▸ **WHAT THIS TASK INVOLVES**
What are the lines, word for word, from the line with "(273, 1084) none" up to and including the line with "(103, 354) none" in the records below? Omit the pictures.

▸ **DATA TO PROCESS**

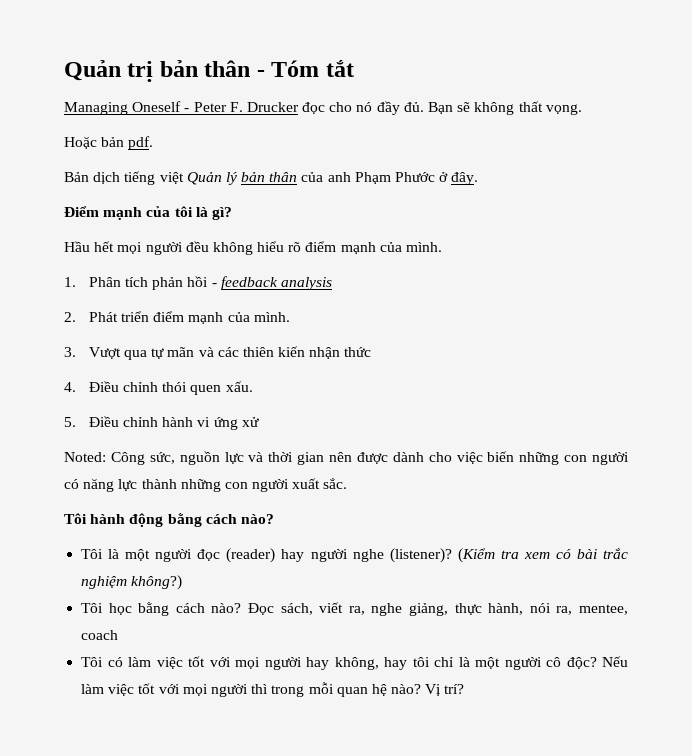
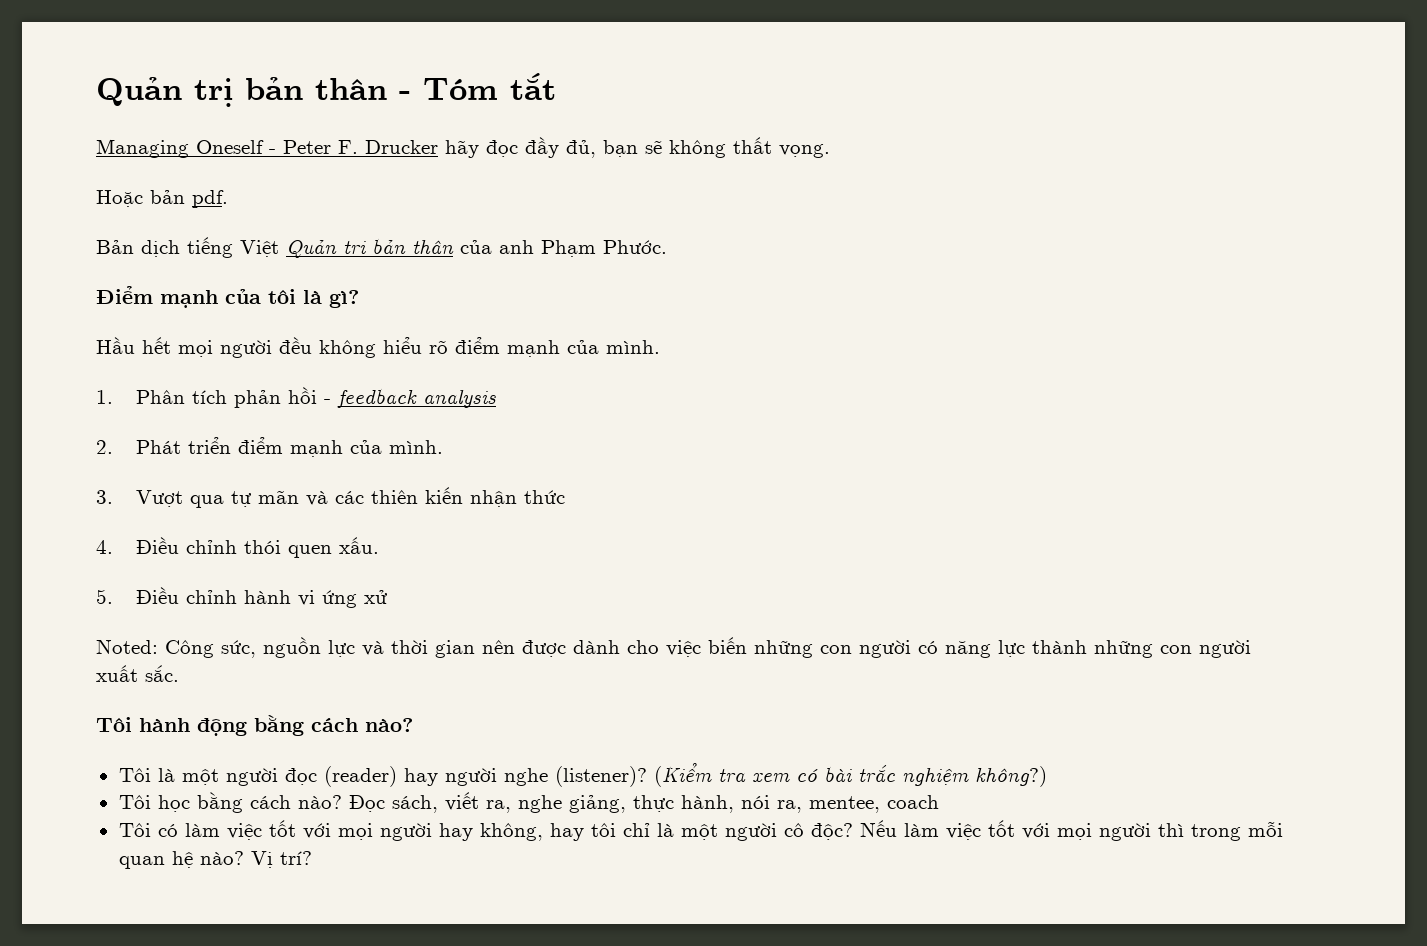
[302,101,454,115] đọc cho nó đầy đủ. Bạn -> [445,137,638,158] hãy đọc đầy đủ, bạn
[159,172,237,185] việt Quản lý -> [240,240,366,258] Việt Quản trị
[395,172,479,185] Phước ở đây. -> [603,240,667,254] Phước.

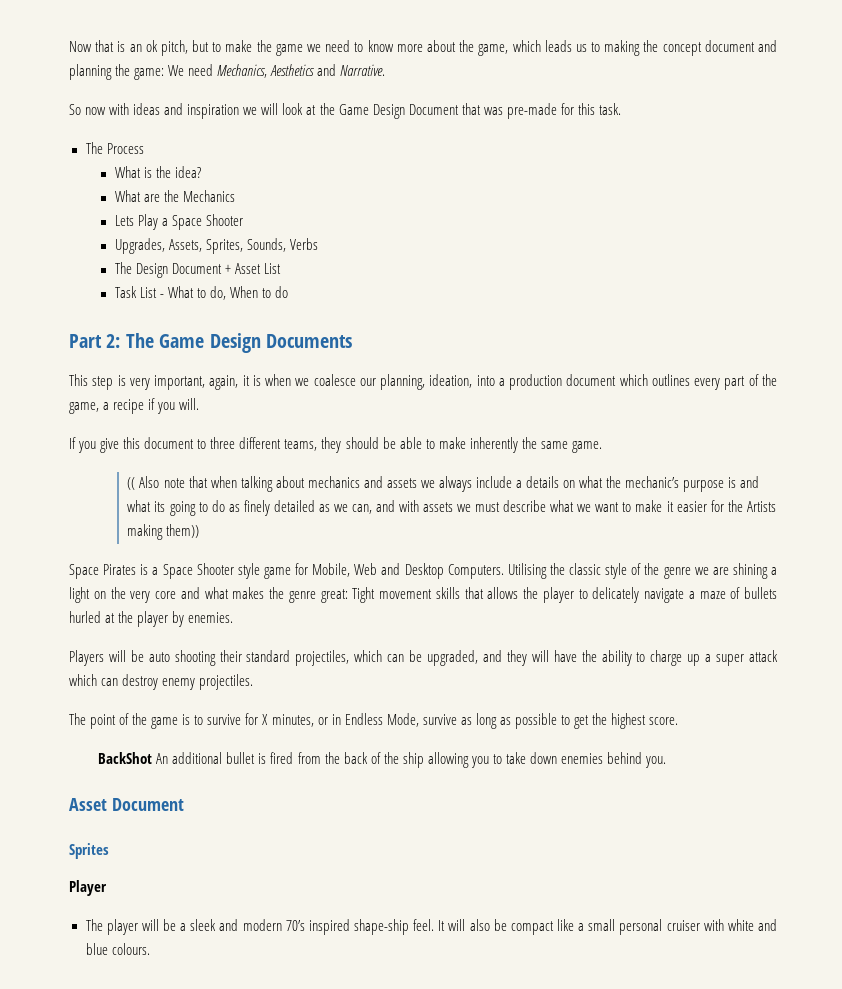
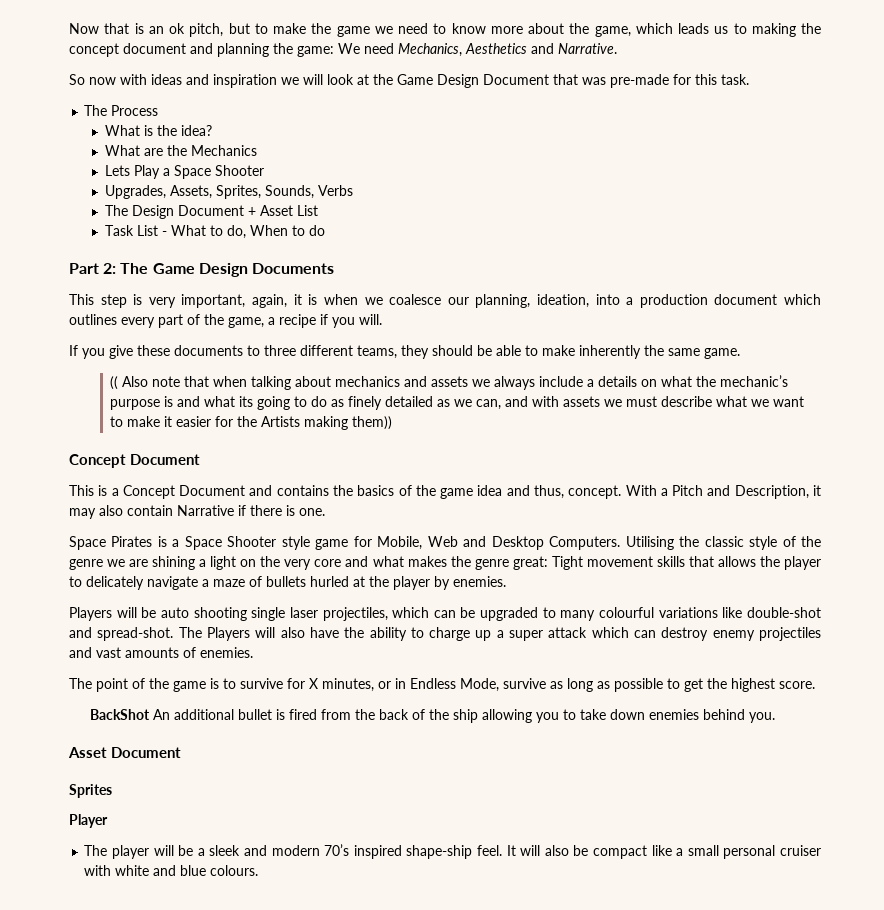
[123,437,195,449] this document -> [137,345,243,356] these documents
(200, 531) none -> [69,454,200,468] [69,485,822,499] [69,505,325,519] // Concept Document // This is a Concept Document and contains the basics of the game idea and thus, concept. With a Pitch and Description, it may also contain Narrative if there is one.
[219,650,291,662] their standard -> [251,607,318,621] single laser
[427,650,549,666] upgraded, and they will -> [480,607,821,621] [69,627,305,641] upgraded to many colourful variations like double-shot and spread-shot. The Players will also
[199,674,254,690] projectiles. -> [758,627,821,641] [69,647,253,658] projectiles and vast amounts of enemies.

---

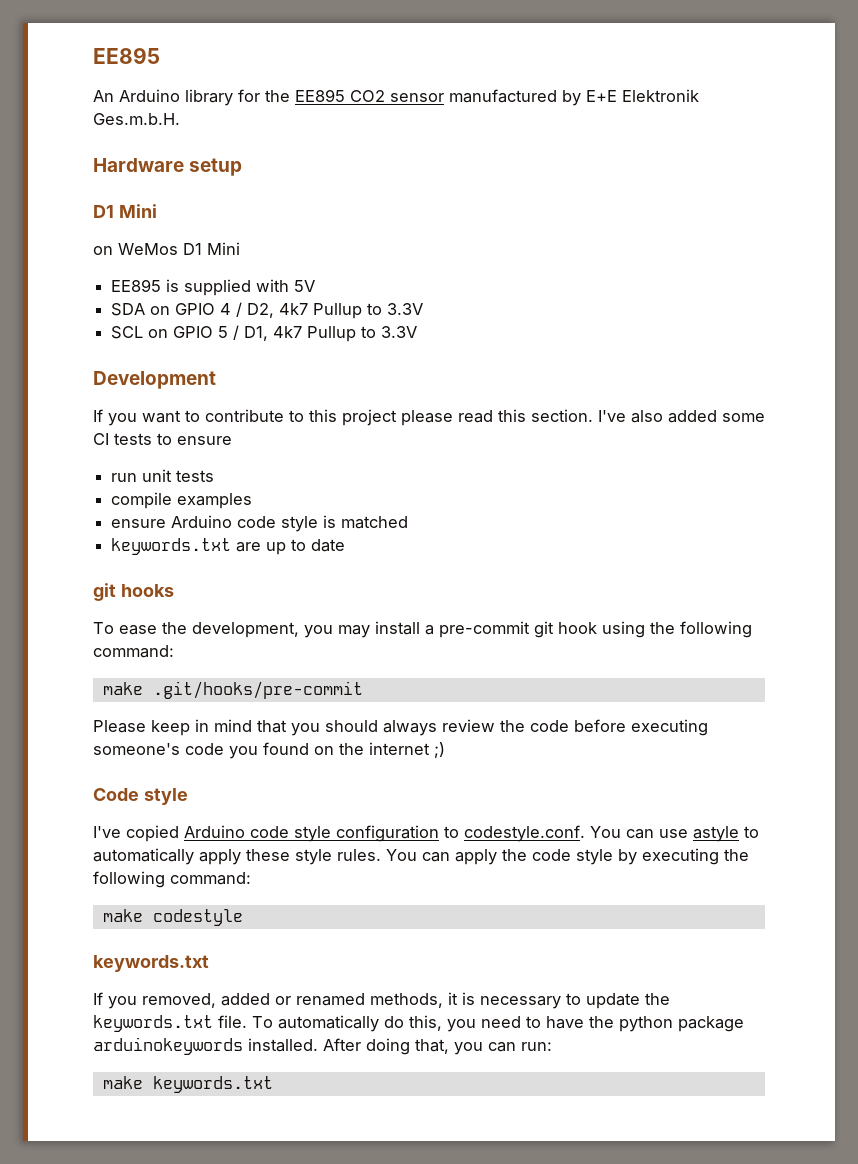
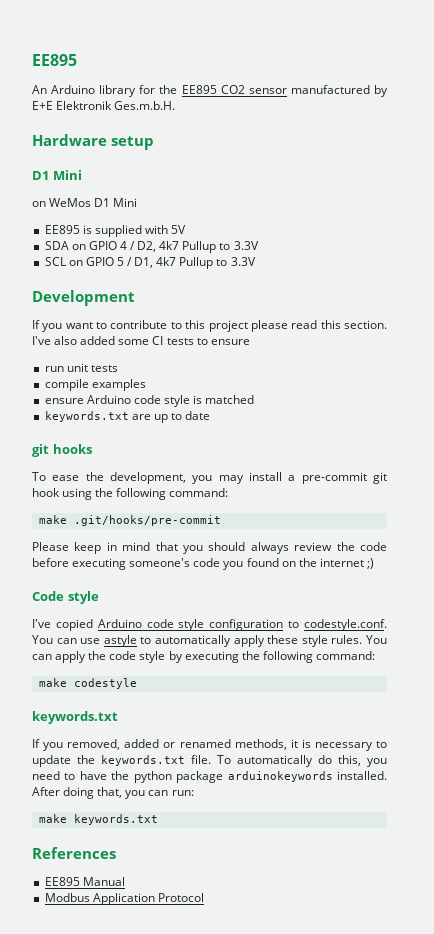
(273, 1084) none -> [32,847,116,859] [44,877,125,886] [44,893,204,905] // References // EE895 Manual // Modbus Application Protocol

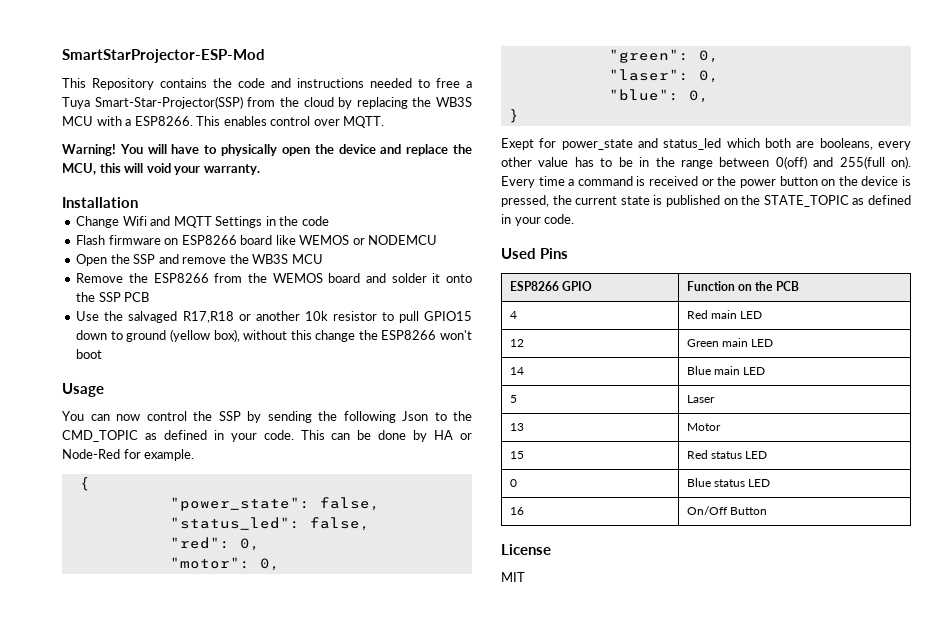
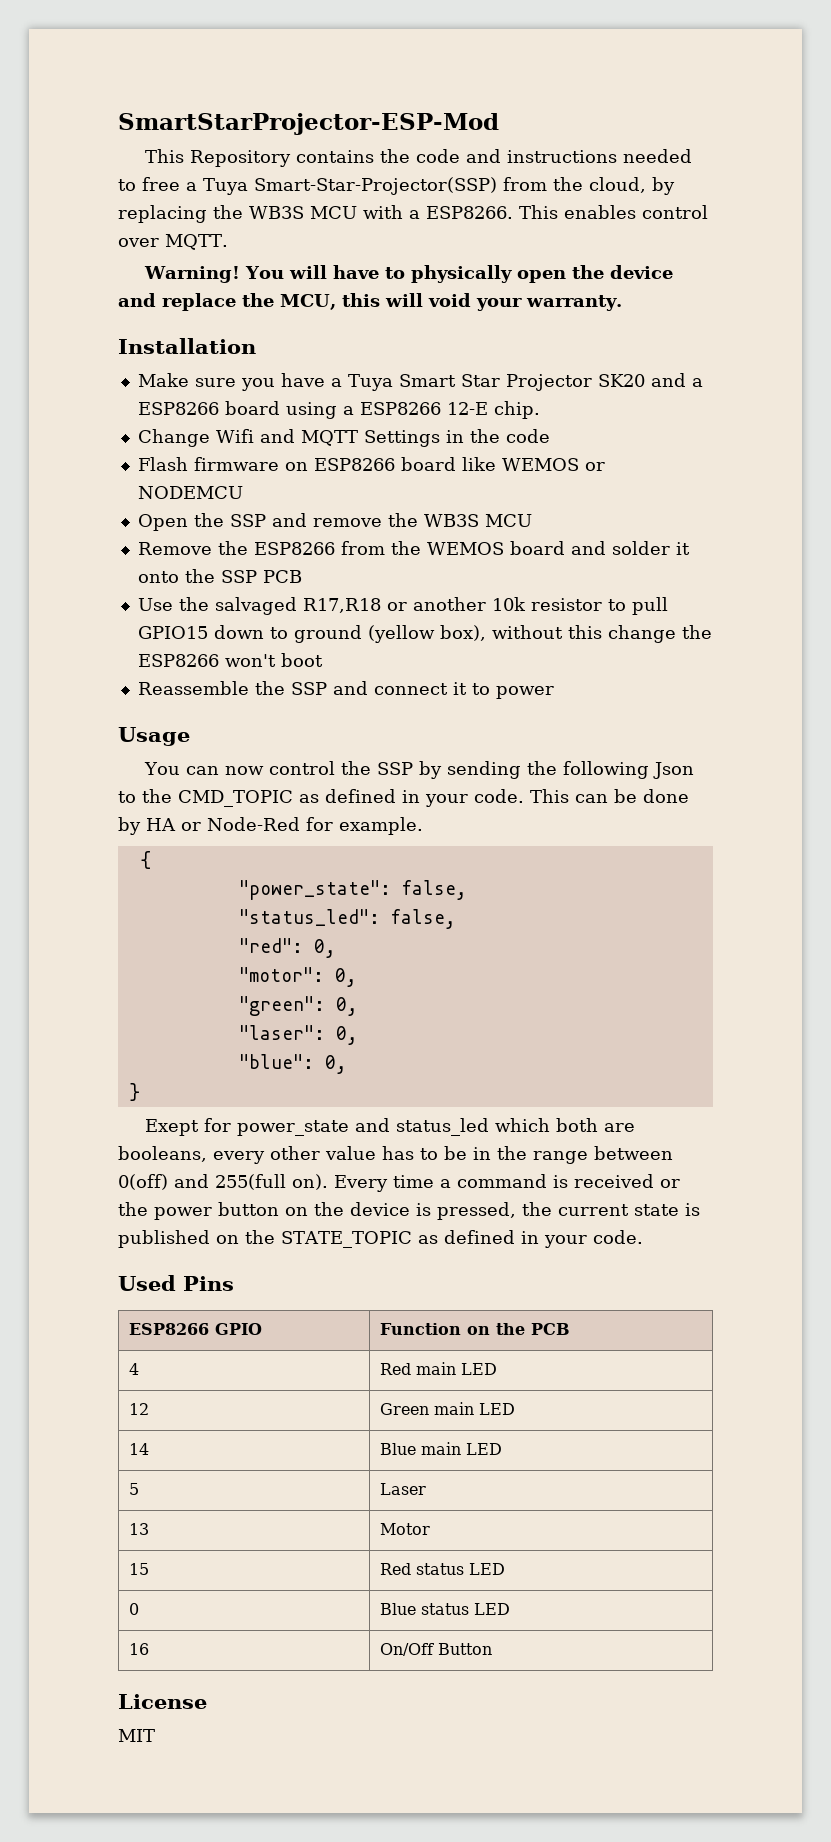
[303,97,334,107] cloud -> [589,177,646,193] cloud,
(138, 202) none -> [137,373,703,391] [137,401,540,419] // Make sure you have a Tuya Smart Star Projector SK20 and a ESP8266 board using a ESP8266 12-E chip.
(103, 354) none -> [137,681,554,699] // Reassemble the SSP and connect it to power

▸ **WRITTEN REPLY**
(273, 1084) none -> [32,847,116,859] [44,877,125,886] [44,893,204,905] // References // EE895 Manual // Modbus Application Protocol

[303,97,334,107] cloud -> [589,177,646,193] cloud,
(138, 202) none -> [137,373,703,391] [137,401,540,419] // Make sure you have a Tuya Smart Star Projector SK20 and a ESP8266 board using a ESP8266 12-E chip.
(103, 354) none -> [137,681,554,699] // Reassemble the SSP and connect it to power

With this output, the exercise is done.